L’altra faccia della medaglia: il trionfo silenzioso dell’astensionismo

Se l’euforia regna sovrana nei quartieri generali di FI e Lega per il successo in specifici territori, l’analisi dei numeri grezzi dell’affluenza racconta una storia ben più inquietante per la democrazia rappresentativa piemontese. In tutta la regione, il tasso di partecipazione si è fermato al 54,4%, un crollo verticale se paragonato al 63,4% registrato nelle analoghe consultazioni del 2020.

In provincia di Torino, la maglia nera è ancora più evidente: nei ventitré comuni dell’area metropolitana chiamati al voto, l’affluenza media si è inchiodata al 51,89%, un valore che rappresenta la soglia più bassa dell’intero Piemonte. Città come Moncalieri – dove il candidato del centrosinistra Lorenzo Mauro ha avuto la meglio – hanno toccato picchi di disaffezione drammatici: si è recato alle urne solo il 45,74% degli aventi diritto, una flessione di quasi diciassette punti percentuali rispetto al 2020.

Questo fenomeno, che gli analisti definiscono come una vera e propria “rivolta silenziosa”, sembra indicare un progressivo distacco dei cittadini dalla politica amministrativa locale, percepita forse come meno urgente rispetto ai referendum costituzionali o alle elezioni nazionali.

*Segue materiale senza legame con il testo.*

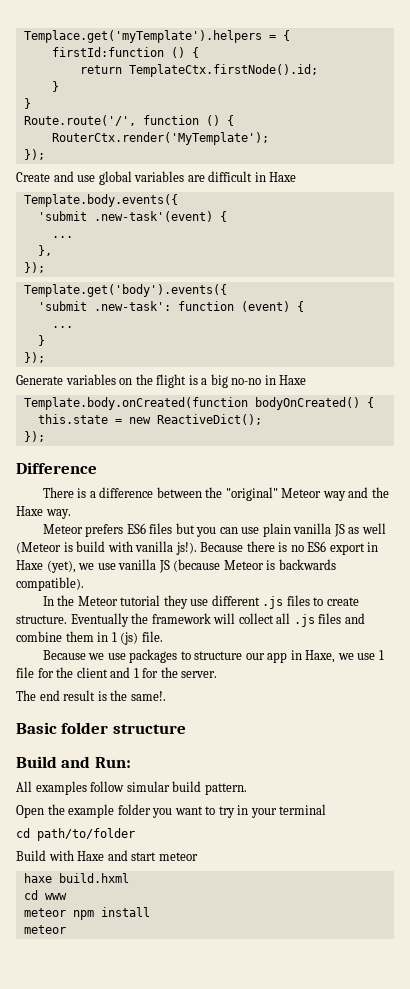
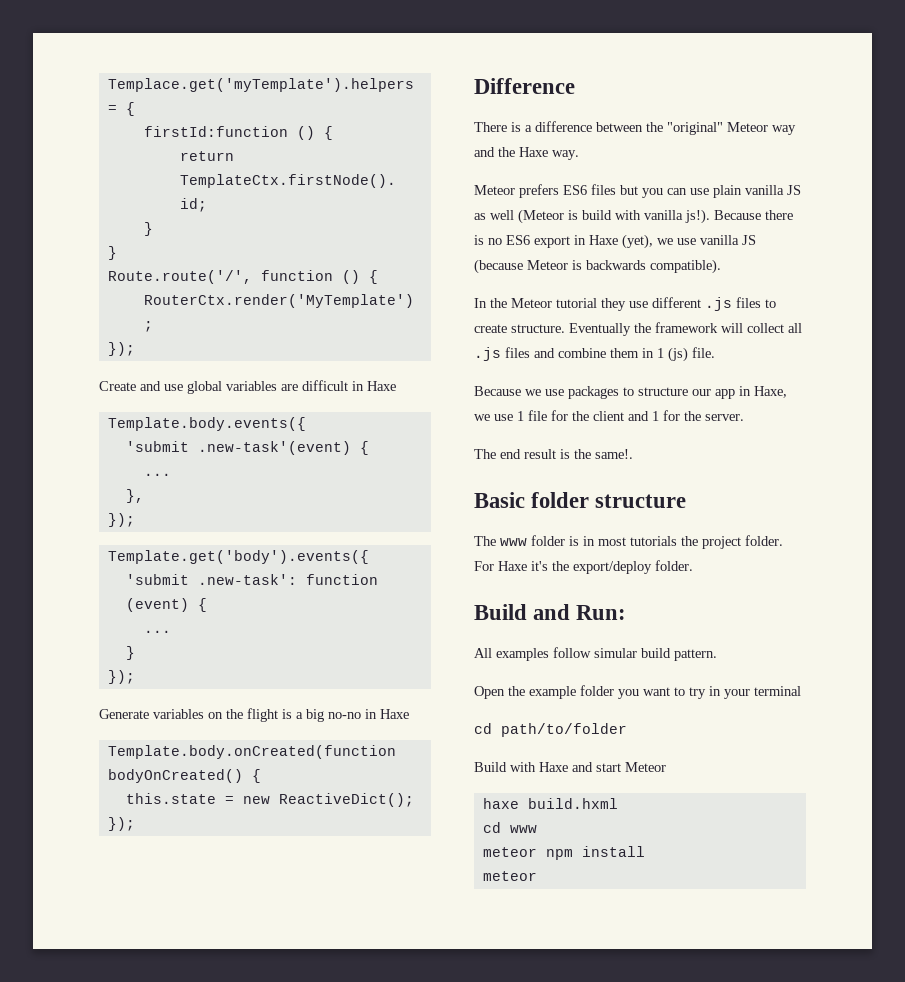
+ The www folder is in most tutorials the project folder. For Haxe it's the export/deploy folder.
- Build with Haxe and start meteor
+ Build with Haxe and start Meteor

Le sfide rimandate a Valenza e Trecate tra frammentazione delle alleanze

Il quadro di queste elezioni non si completa senza osservare i due grandi centri che, proprio a causa di questa frammentazione degli elettorati, sono stati costretti al ballottaggio. A Valenza, nell’Alessandrino, il centrodestra si è presentato diviso: la candidata Alessia Zaio, che aveva cercato faticosamente di ricompattare le forze di FI, FdI e Lega dopo mesi di tensioni con il sindaco uscente Maurizio Oddone, è rimasta staccata, mentre la sfida finale sarà tra Luca Ballerini e Marilena Griva.

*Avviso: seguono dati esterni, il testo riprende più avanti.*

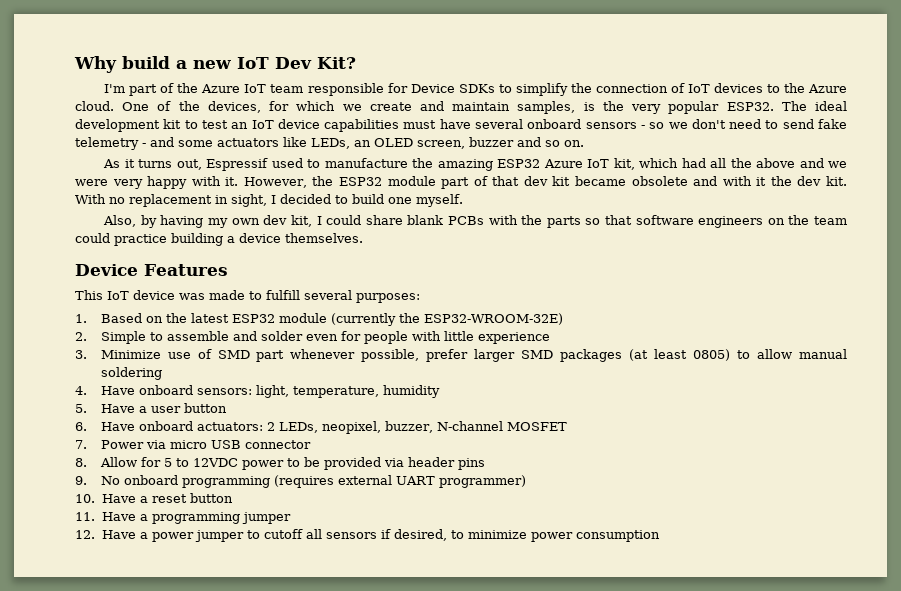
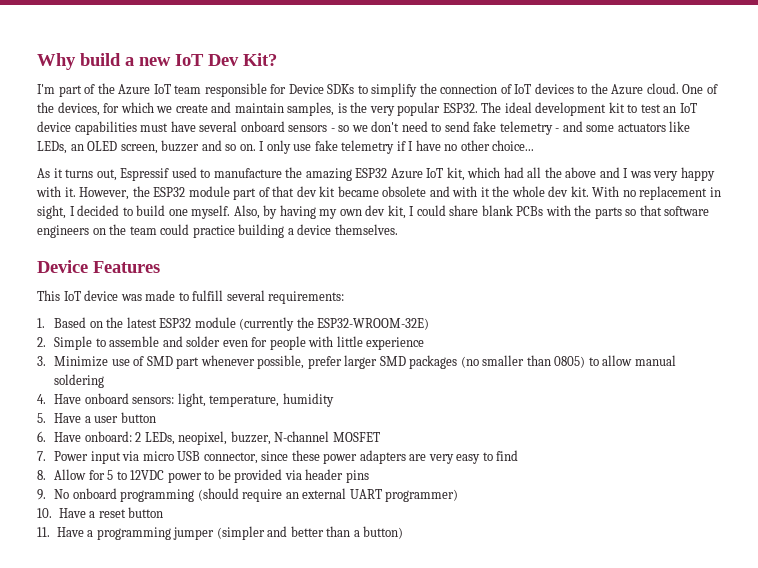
+ I only use fake telemetry if I have no other choice...
- As it turns out, Espressif used to manufacture the amazing ESP32 Azure IoT kit, which had all the above and we were very happy with it.
+ As it turns out, Espressif used to manufacture the amazing ESP32 Azure IoT kit, which had all the above and I was very happy with it.
- However, the ESP32 module part of that dev kit became obsolete and with it the dev kit.
+ However, the ESP32 module part of that dev kit became obsolete and with it the whole dev kit.
- With no replacement in sight, I decided to build one myself.
- Also, by having my own dev kit, I could share blank PCBs with the parts so that software engineers on the team could practice building a device themselves.
+ With no replacement in sight, I decided to build one myself. Also, by having my own dev kit, I could share blank PCBs with the parts so that software engineers on the team could practice building a device themselves.
- This IoT device was made to fulfill several purposes:
+ This IoT device was made to fulfill several requirements:
- 3. Minimize use of SMD part whenever possible, prefer larger SMD packages (at least 0805) to allow manual soldering
+ 3. Minimize use of SMD part whenever possible, prefer larger SMD packages (no smaller than 0805) to allow manual soldering
- 6. Have onboard actuators: 2 LEDs, neopixel, buzzer, N-channel MOSFET
+ 6. Have onboard: 2 LEDs, neopixel, buzzer, N-channel MOSFET
- 7. Power via micro USB connector
+ 7. Power input via micro USB connector, since these power adapters are very easy to find
- 9. No onboard programming (requires external UART programmer)
+ 9. No onboard programming (should require an external UART programmer)
- 11. Have a programming jumper
- 12. Have a power jumper to cutoff all sensors if desired, to minimize power consumption
+ 11. Have a programming jumper (simpler and better than a button)

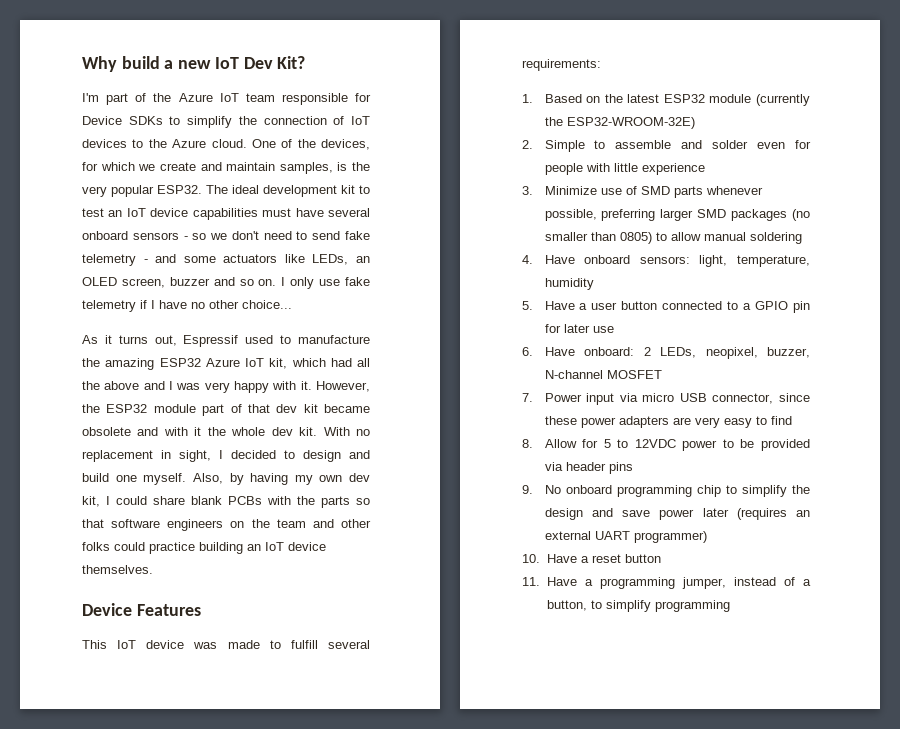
- With no replacement in sight, I decided to build one myself.
+ With no replacement in sight, I decided to design and build one myself.
- Also, by having my own dev kit, I could share blank PCBs with the parts so that software engineers on the team could practice building a device themselves.
+ Also, by having my own dev kit, I could share blank PCBs with the parts so that software engineers on the team and other folks could practice building an IoT device themselves.
- 3. Minimize use of SMD part whenever possible, prefer larger SMD packages (no smaller than 0805) to allow manual soldering
+ 3. Minimize use of SMD parts whenever possible, preferring larger SMD packages (no smaller than 0805) to allow manual soldering
- 5. Have a user button
+ 5. Have a user button connected to a GPIO pin for later use
- 9. No onboard programming (should require an external UART programmer)
+ 9. No onboard programming chip to simplify the design and save power later (requires an external UART programmer)
- 11. Have a programming jumper (simpler and better than a button)
+ 11. Have a programming jumper, instead of a button, to simplify programming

Situazione simile a Trecate, nel Novarese, dove Raffaele Sacco (centrosinistra) ha chiuso il primo turno in vantaggio su Roberto Minera (centrodestra), ma senza riuscire a scavalcare la soglia del cinquanta per cento, complice la candidatura civica di Rosa Criscuolo che ha eroso consensi nell’area moderata. Si torna al voto, dunque, tra due settimane, con i partiti che dovranno lavorare per convincere quell’elettorato che in questi giorni ha preferito restarsene a casa – un target che, a questo punto, rischia di essere decisivo per la conquista delle fasce tricolori.